DESCRIPTION OF THE TASK – Give back each entry exactly as written, apart from the pictures.

SOURCE DATA –
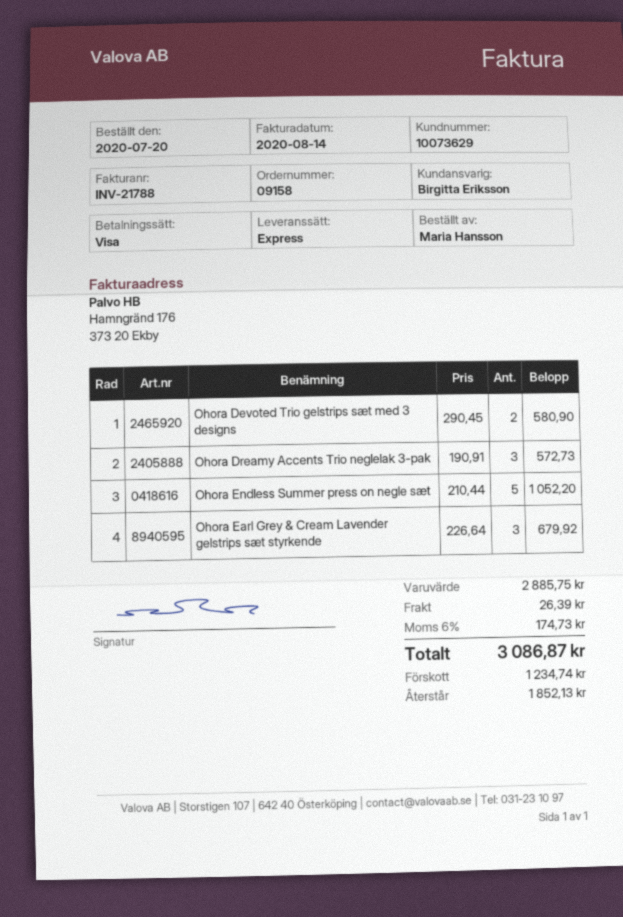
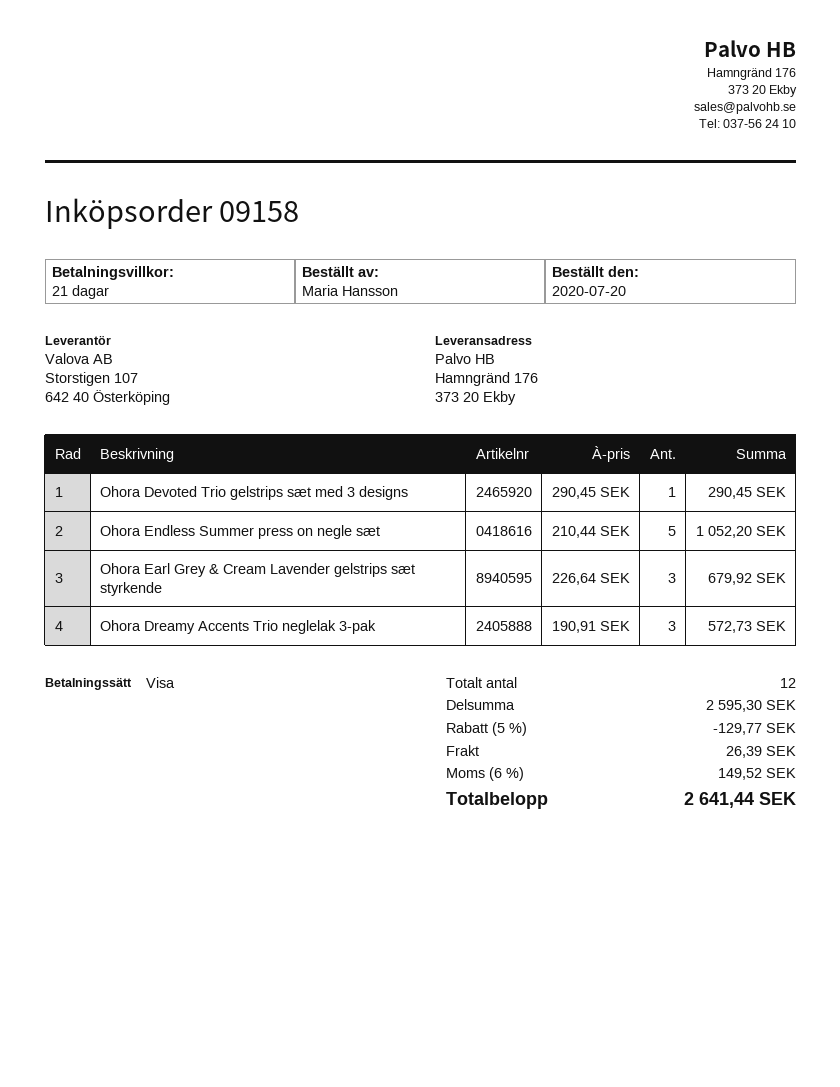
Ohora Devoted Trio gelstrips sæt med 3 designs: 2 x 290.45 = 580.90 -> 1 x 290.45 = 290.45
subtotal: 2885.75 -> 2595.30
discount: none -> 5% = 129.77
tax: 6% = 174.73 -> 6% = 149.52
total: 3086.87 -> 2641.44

EXERCISE ANSWER –
Ohora Devoted Trio gelstrips sæt med 3 designs: 2 x 290.45 = 580.90 -> 1 x 290.45 = 290.45
subtotal: 2885.75 -> 2595.30
discount: none -> 5% = 129.77
tax: 6% = 174.73 -> 6% = 149.52
total: 3086.87 -> 2641.44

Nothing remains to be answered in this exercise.